Então exigir uma ata de reunião, exigir que essa ata espelhe, reflita, aquilo que foi discutido em todos os seus termos, inclusive com as expressões que tenham sido utilizadas pelos presentes na reunião, é elementar. É verdade que isso quase sempre não é feito, mas é uma das formas de se ter esse registro. Estar presente nessas reuniões com outros colegas que possam testemunhar também é uma forma de se fazer o registro tão necessário pra prova do assédio moral.
Para além disso, buscar apoio junto ao seu sindicato, que também é bastante importante. E quando eu digo o sindicato não é necessariamente o jurídico, porque na maioria dos casos a solução desses conflitos não passa por ele, mutas vezes a solução é através da intervenção politica que o sindicato faz junto à chefia ou junto ao assediador.
E muitas vezes o apoio de profissionais da área da psicologia laboral, da saúde ocupacional do órgão público, isso é algo que a gente vem batendo na tecla há tempos, a importância dos órgãos públicos retomarem a ideia de um centro de saúde ocupacional do trabalhador. Porque esses trabalhadores estão adoecendo e não estão tendo esse amparo.

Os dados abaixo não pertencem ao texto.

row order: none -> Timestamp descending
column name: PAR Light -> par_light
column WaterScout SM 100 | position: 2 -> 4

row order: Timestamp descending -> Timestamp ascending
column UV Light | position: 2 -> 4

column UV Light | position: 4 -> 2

Quando a gente fala em buscar ajuda é sobretudo isso, porque é o que vai reestabelecer a saúde psicológica do trabalhador. Depois as consequências que podem resultar disso. Uma consequência disciplinar para o assediador, ou mesmo uma indenização por danos morais a ser buscada na justiça, mas são questões que quando a gente recebe a vítima são secundárias.

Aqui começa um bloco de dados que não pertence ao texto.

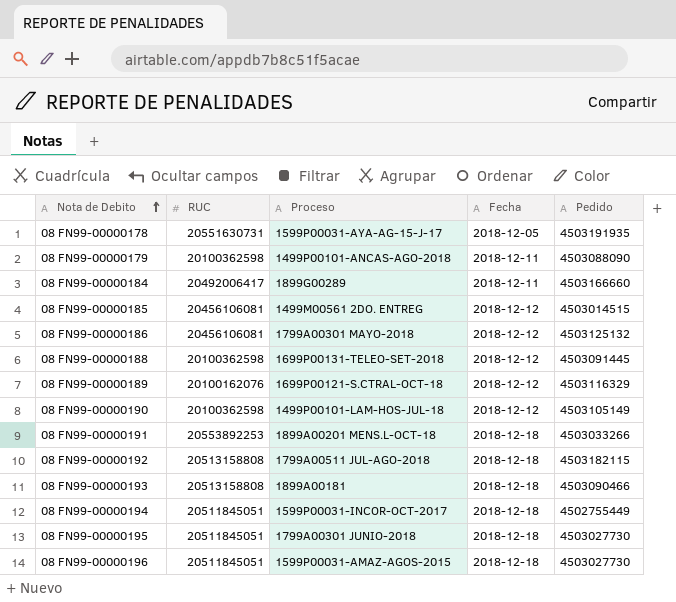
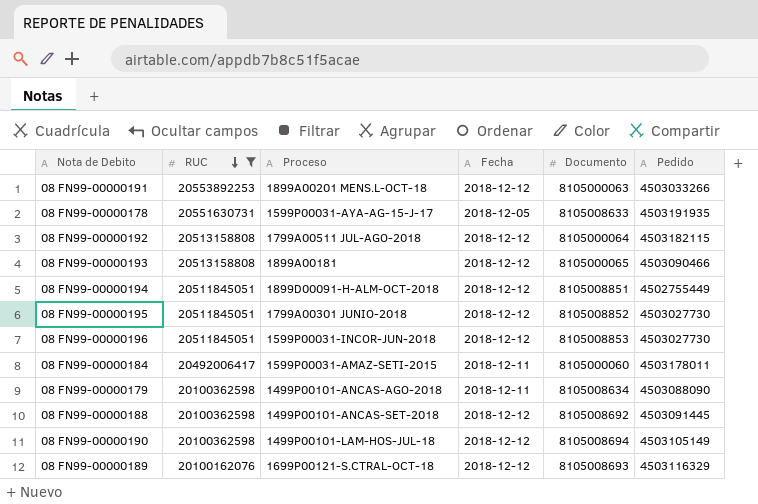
filter: none -> RUC != 20456106081
row order: Nota de Debito ascending -> RUC descending
column Documento | position: none -> 5
08 FN99-00000191 | Fecha: 2018-12-18 -> 2018-12-12
08 FN99-00000192 | Fecha: 2018-12-18 -> 2018-12-12
08 FN99-00000193 | Fecha: 2018-12-18 -> 2018-12-12
08 FN99-00000194 | Proceso: 1599P00031-INCOR-OCT-2017 -> 1899D00091-H-ALM-OCT-2018
08 FN99-00000194 | Fecha: 2018-12-18 -> 2018-12-12
08 FN99-00000195 | Fecha: 2018-12-18 -> 2018-12-12
08 FN99-00000196 | Proceso: 1599P00031-AMAZ-AGOS-2015 -> 1599P00031-INCOR-JUN-2018
08 FN99-00000196 | Fecha: 2018-12-18 -> 2018-12-12
08 FN99-00000184 | Proceso: 1899G00289 -> 1599P00031-AMAZ-SETI-2015
08 FN99-00000184 | Pedido: 4503166660 -> 4503178011
08 FN99-00000188 | Proceso: 1699P00131-TELEO-SET-2018 -> 1499P00101-ANCAS-SET-2018

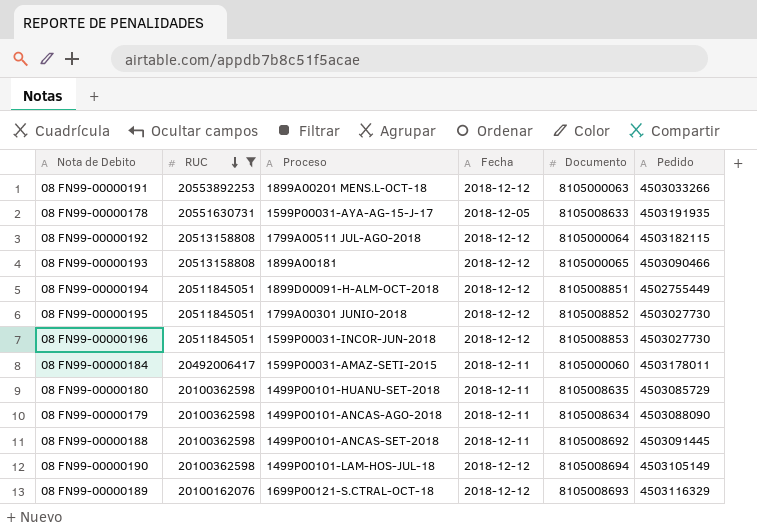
row 08 FN99-00000180: none -> 20100362598 | 1499P00101-HUANU-SET-2018 | 2018-12-11 | 8105008635 | 4503085729
08 FN99-00000188 | Fecha: 2018-12-12 -> 2018-12-11

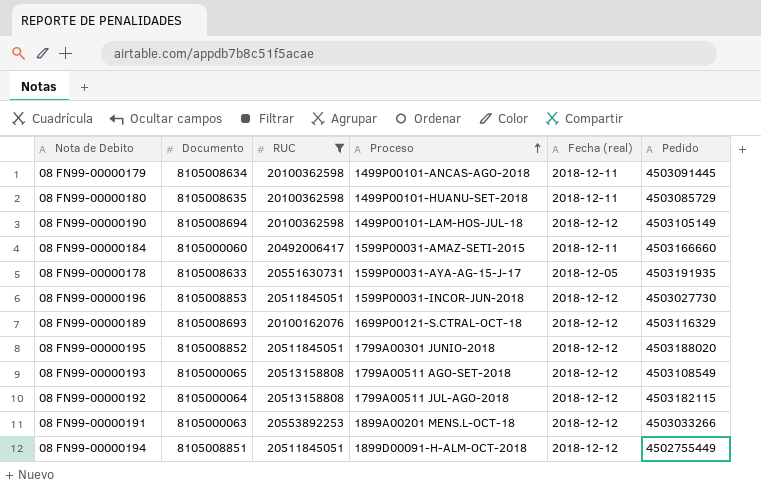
row order: RUC descending -> Proceso ascending
column Documento | position: 5 -> 2
column name: Fecha -> Fecha (real)
row 08 FN99-00000188: 20100362598 | 1499P00101-ANCAS-SET-2018 | 2018-12-11 | 8105008692 | 4503091445 -> none
08 FN99-00000179 | Pedido: 4503088090 -> 4503091445
08 FN99-00000184 | Pedido: 4503178011 -> 4503166660
08 FN99-00000195 | Pedido: 4503027730 -> 4503188020
08 FN99-00000193 | Proceso: 1899A00181 -> 1799A00511 AGO-SET-2018
08 FN99-00000193 | Pedido: 4503090466 -> 4503108549

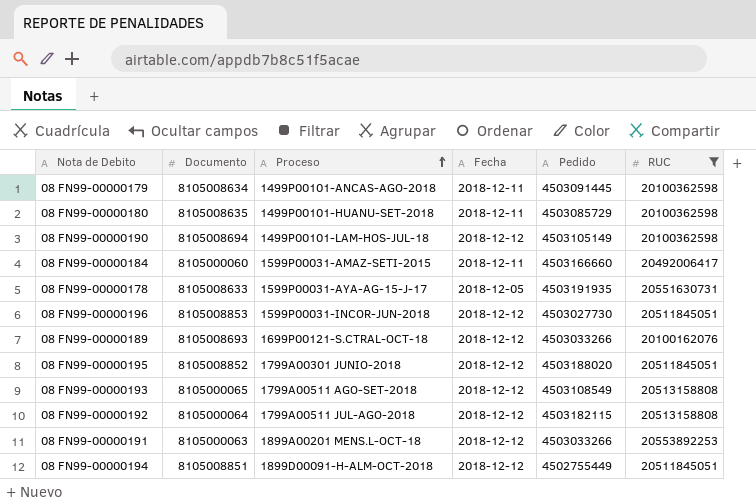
column name: Fecha (real) -> Fecha
column RUC | position: 3 -> 6
08 FN99-00000189 | Pedido: 4503116329 -> 4503033266

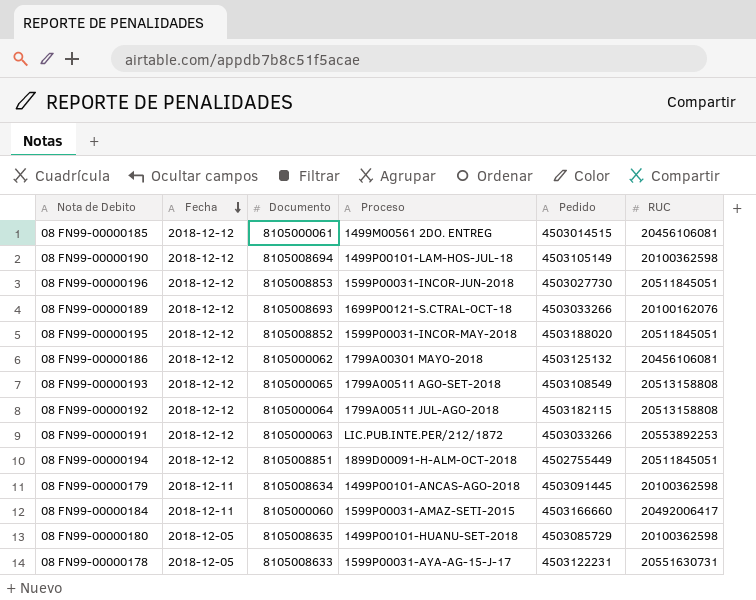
filter: RUC != 20456106081 -> none
row order: Proceso ascending -> Fecha descending
column Fecha | position: 4 -> 2
08 FN99-00000195 | Proceso: 1799A00301 JUNIO-2018 -> 1599P00031-INCOR-MAY-2018
08 FN99-00000191 | Proceso: 1899A00201 MENS.L-OCT-18 -> LIC.PUB.INTE.PER/212/1872
08 FN99-00000180 | Fecha: 2018-12-11 -> 2018-12-05
08 FN99-00000178 | Pedido: 4503191935 -> 4503122231

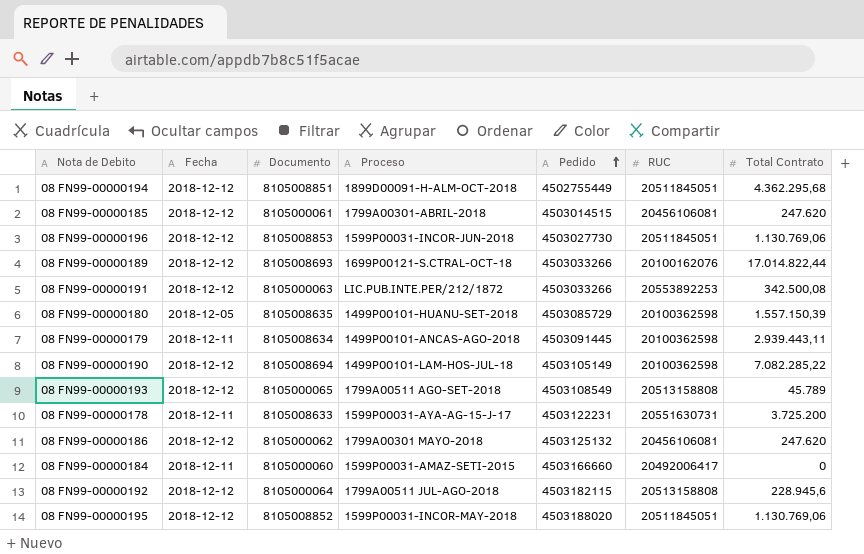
row order: Fecha descending -> Pedido ascending
column Total Contrato | position: none -> 7
08 FN99-00000185 | Proceso: 1499M00561 2DO. ENTREG -> 1799A00301-ABRIL-2018
08 FN99-00000178 | Fecha: 2018-12-05 -> 2018-12-11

A primeira preocupação é sempre restabelecer a saúde psicológica do trabalhador e permitir que ele volte o mais cedo possível para suas atividades laborais. Porque em geral são pessoas que tem plenas condições de trabalhar e que, estando afastadas, prejudicam a si, porque evidentemente qualquer pessoa em fase de produtividade, de capacidade laboral, vai se frustrar não trabalhando, ainda mais por esses motivos, e também prejudicam a administração, que acaba perdendo uma força de trabalho na maioria dos casos importante.